AIM OF THE EXERCISE:
Only the pictures should be left out; write out all other data exactly.

** RECORDS SHOWN follows **

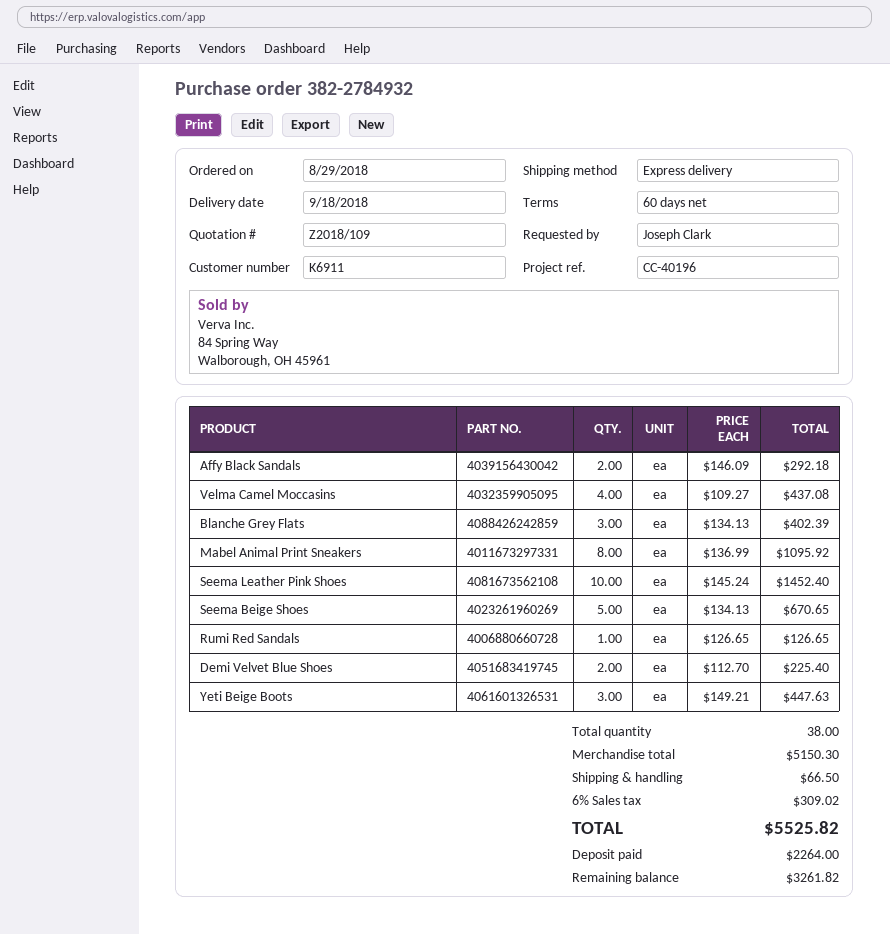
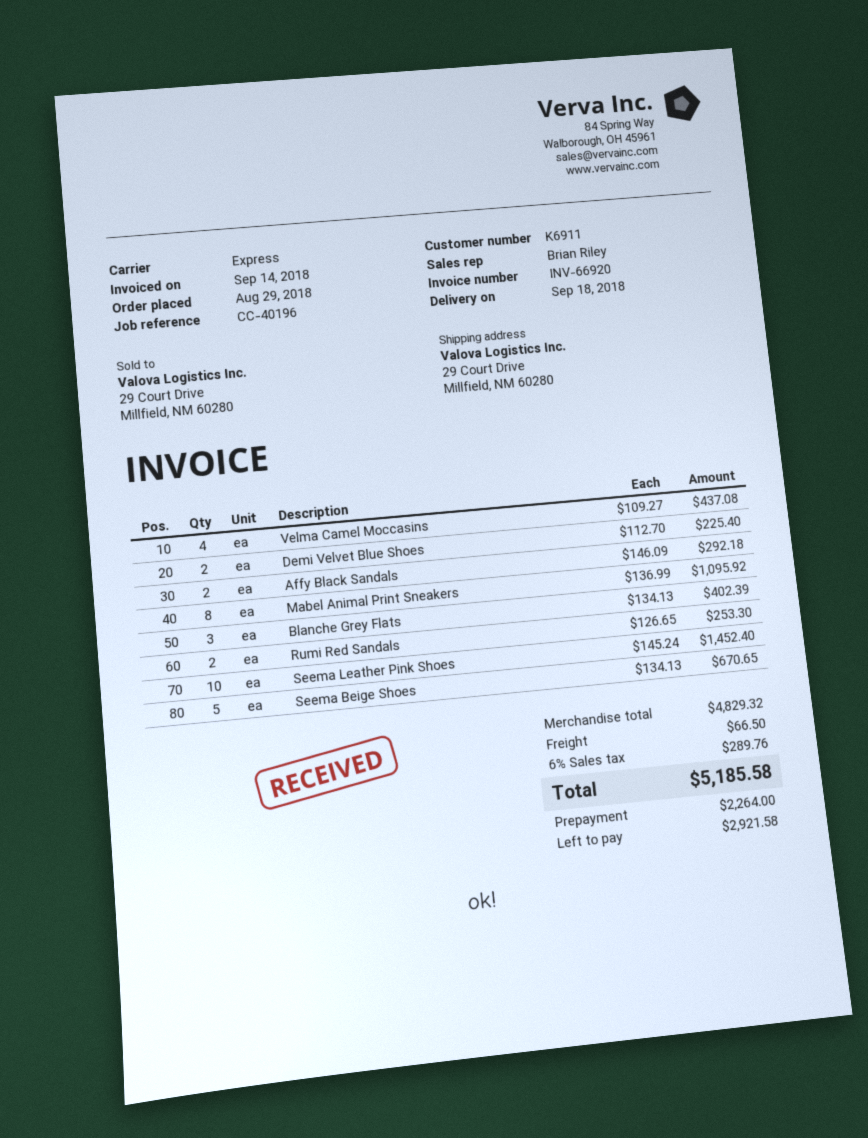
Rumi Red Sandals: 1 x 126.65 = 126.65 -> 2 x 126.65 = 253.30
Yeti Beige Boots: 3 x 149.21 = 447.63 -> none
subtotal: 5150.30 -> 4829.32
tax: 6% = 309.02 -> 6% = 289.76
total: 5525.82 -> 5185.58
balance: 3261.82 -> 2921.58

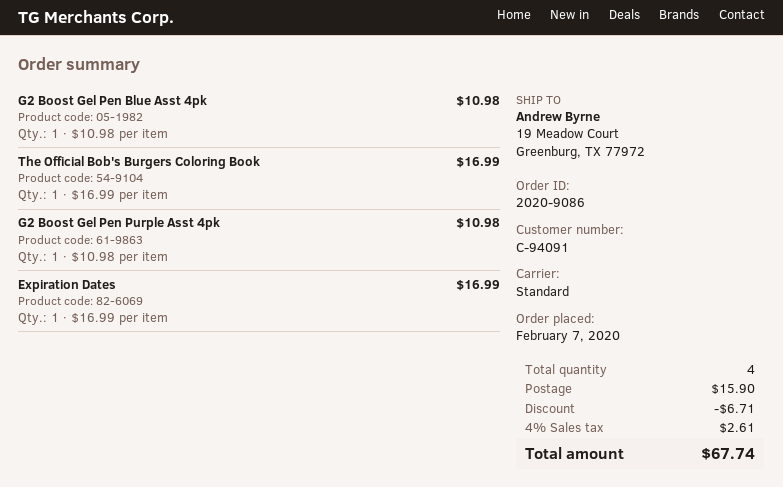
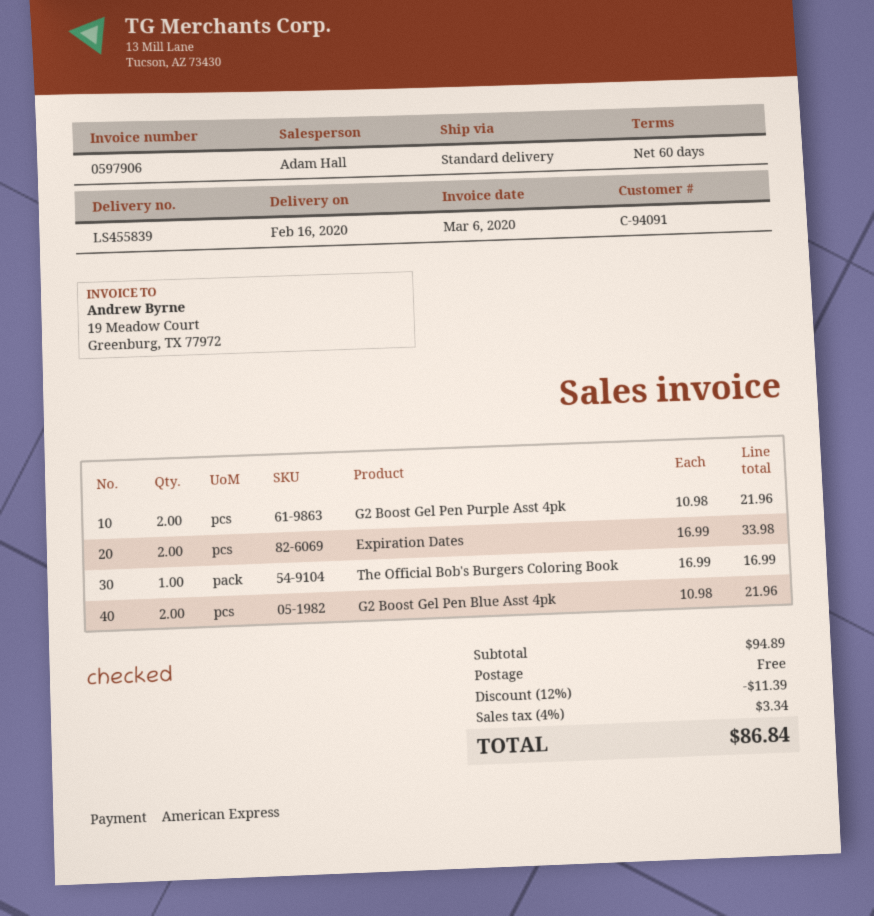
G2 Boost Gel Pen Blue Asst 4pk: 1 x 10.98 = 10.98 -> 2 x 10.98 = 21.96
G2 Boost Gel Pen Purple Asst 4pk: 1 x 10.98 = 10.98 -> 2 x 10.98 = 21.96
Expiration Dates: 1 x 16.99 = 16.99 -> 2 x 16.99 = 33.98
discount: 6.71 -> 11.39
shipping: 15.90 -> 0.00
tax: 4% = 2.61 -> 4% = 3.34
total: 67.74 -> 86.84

** End of RECORDS SHOWN **

RESULT OF THE TASK:
Rumi Red Sandals: 1 x 126.65 = 126.65 -> 2 x 126.65 = 253.30
Yeti Beige Boots: 3 x 149.21 = 447.63 -> none
subtotal: 5150.30 -> 4829.32
tax: 6% = 309.02 -> 6% = 289.76
total: 5525.82 -> 5185.58
balance: 3261.82 -> 2921.58

G2 Boost Gel Pen Blue Asst 4pk: 1 x 10.98 = 10.98 -> 2 x 10.98 = 21.96
G2 Boost Gel Pen Purple Asst 4pk: 1 x 10.98 = 10.98 -> 2 x 10.98 = 21.96
Expiration Dates: 1 x 16.99 = 16.99 -> 2 x 16.99 = 33.98
discount: 6.71 -> 11.39
shipping: 15.90 -> 0.00
tax: 4% = 2.61 -> 4% = 3.34
total: 67.74 -> 86.84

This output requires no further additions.